▸ **Assigned task**
Leaving out any pictures, transcribe every record exactly.

----- Data for this exercise

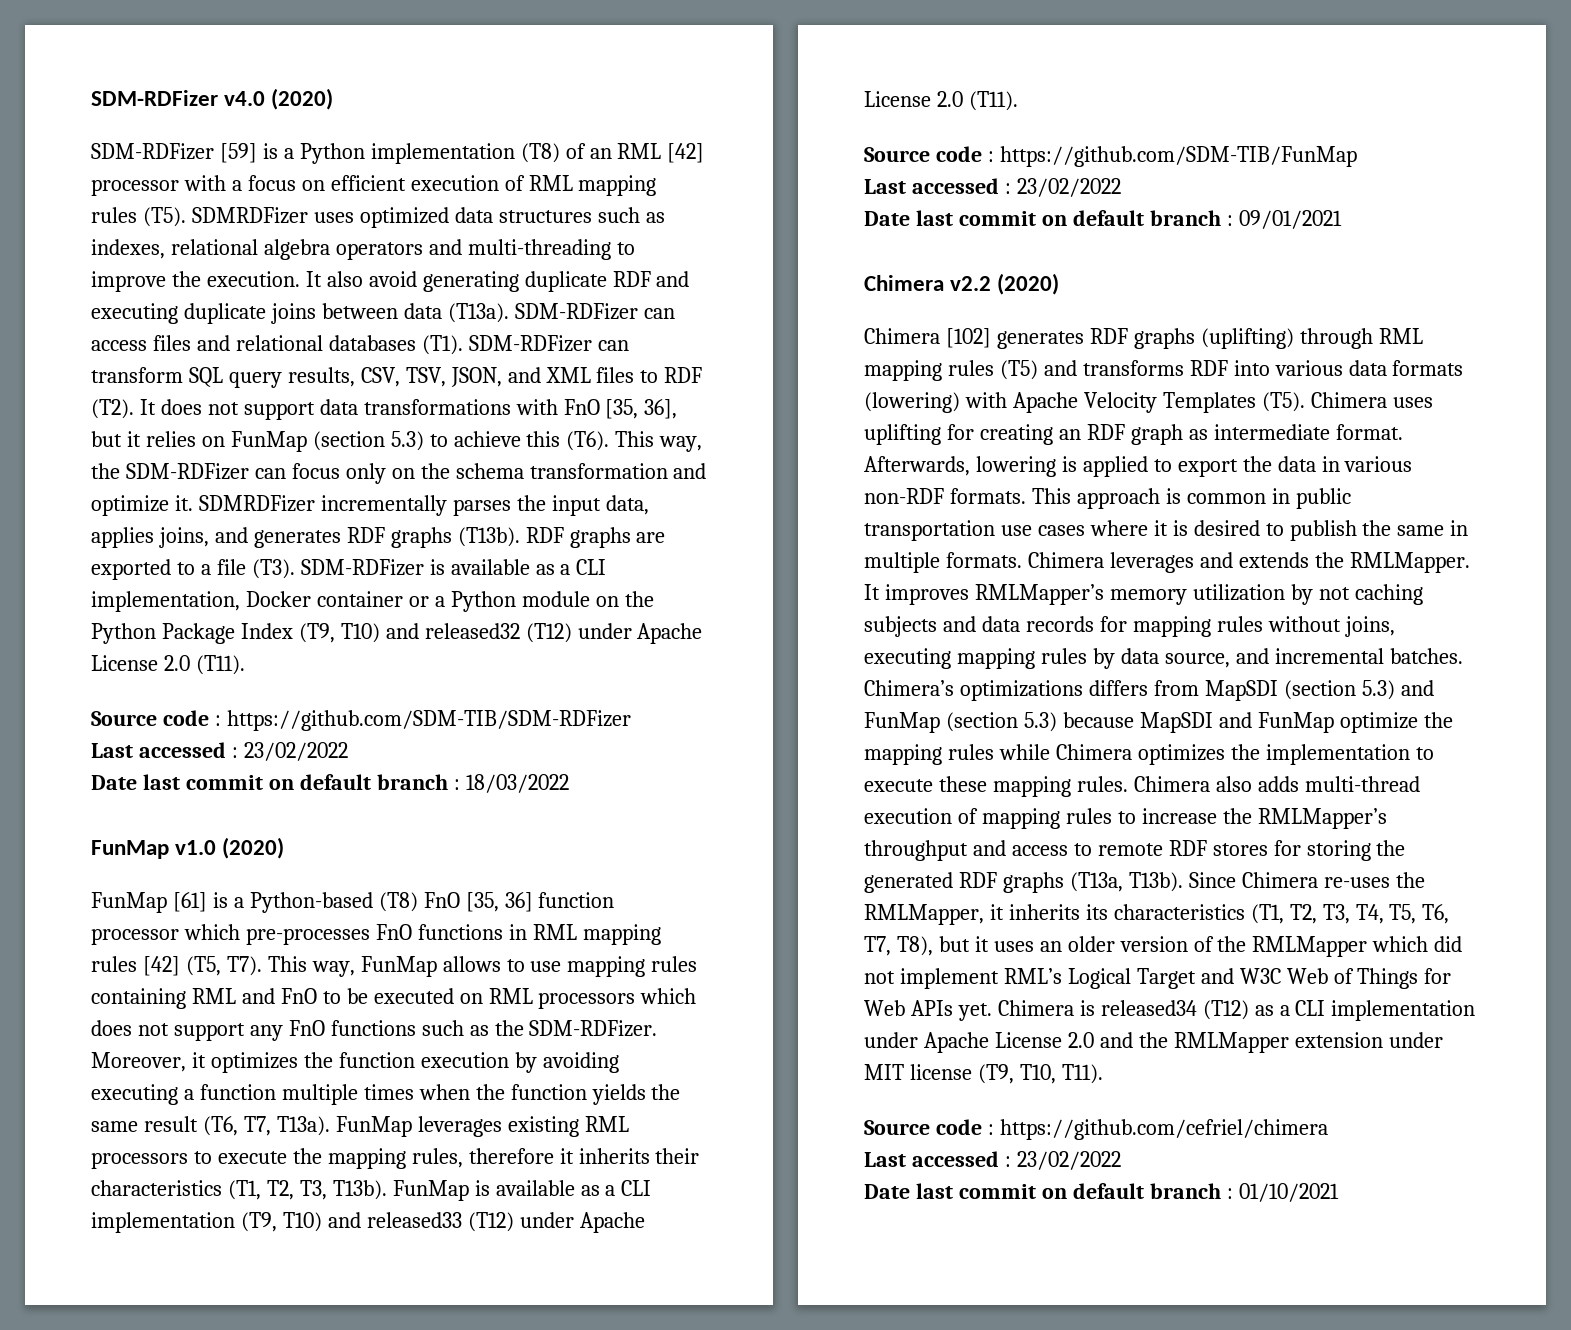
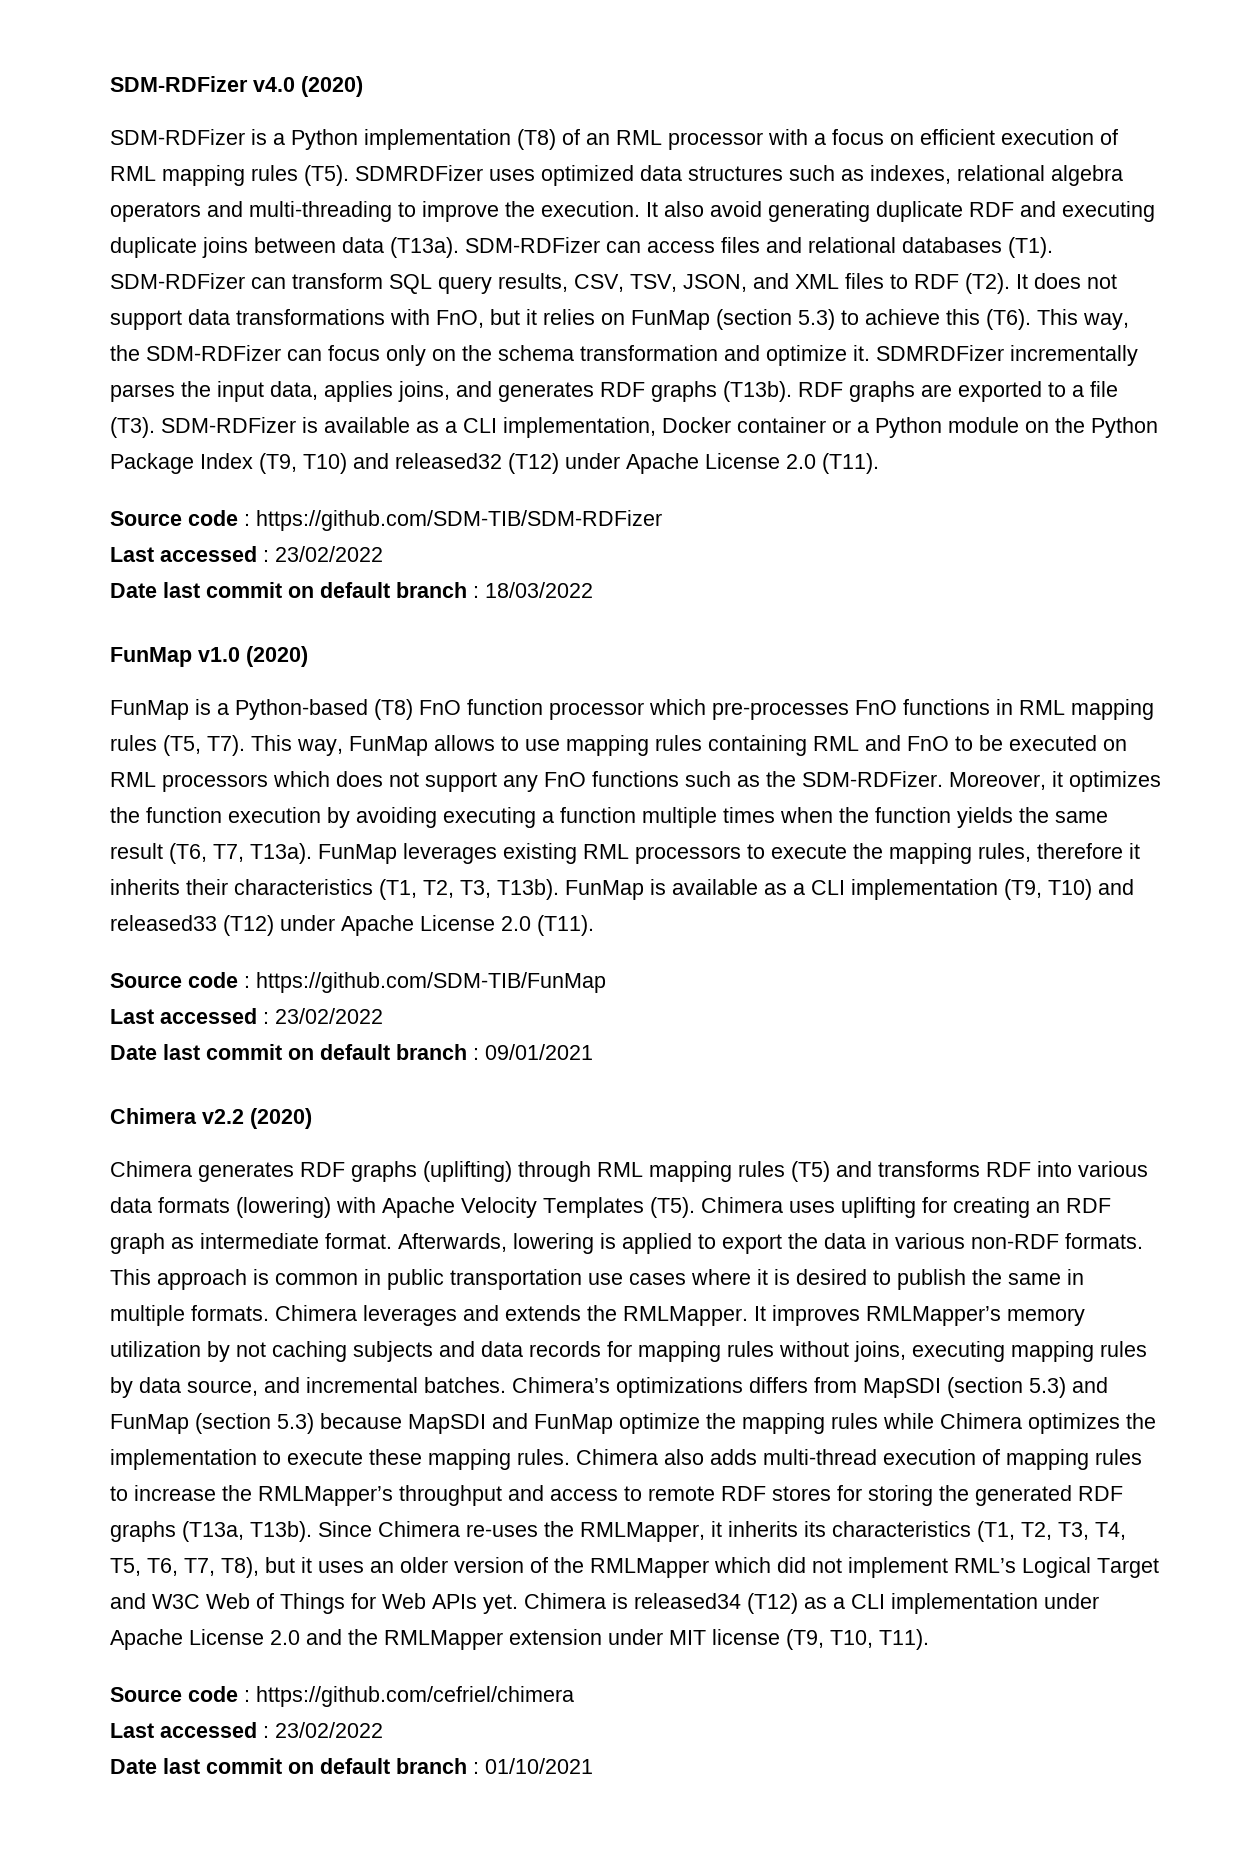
[219,143,257,163] [59] -> (245, 137) none
[667,143,705,163] [42] -> (662, 137) none
[563,399,678,419] FnO [35, 36], -> [436,310,484,328] FnO,
[172,892,207,912] [61] -> (189, 710) none
[465,892,533,912] [35, 36] -> (461, 707) none
[142,956,180,976] [42] -> (157, 743) none
[945,328,991,348] [102] -> (192, 1169) none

----------

▸ **Reply to the exercise**
[219,143,257,163] [59] -> (245, 137) none
[667,143,705,163] [42] -> (662, 137) none
[563,399,678,419] FnO [35, 36], -> [436,310,484,328] FnO,
[172,892,207,912] [61] -> (189, 710) none
[465,892,533,912] [35, 36] -> (461, 707) none
[142,956,180,976] [42] -> (157, 743) none
[945,328,991,348] [102] -> (192, 1169) none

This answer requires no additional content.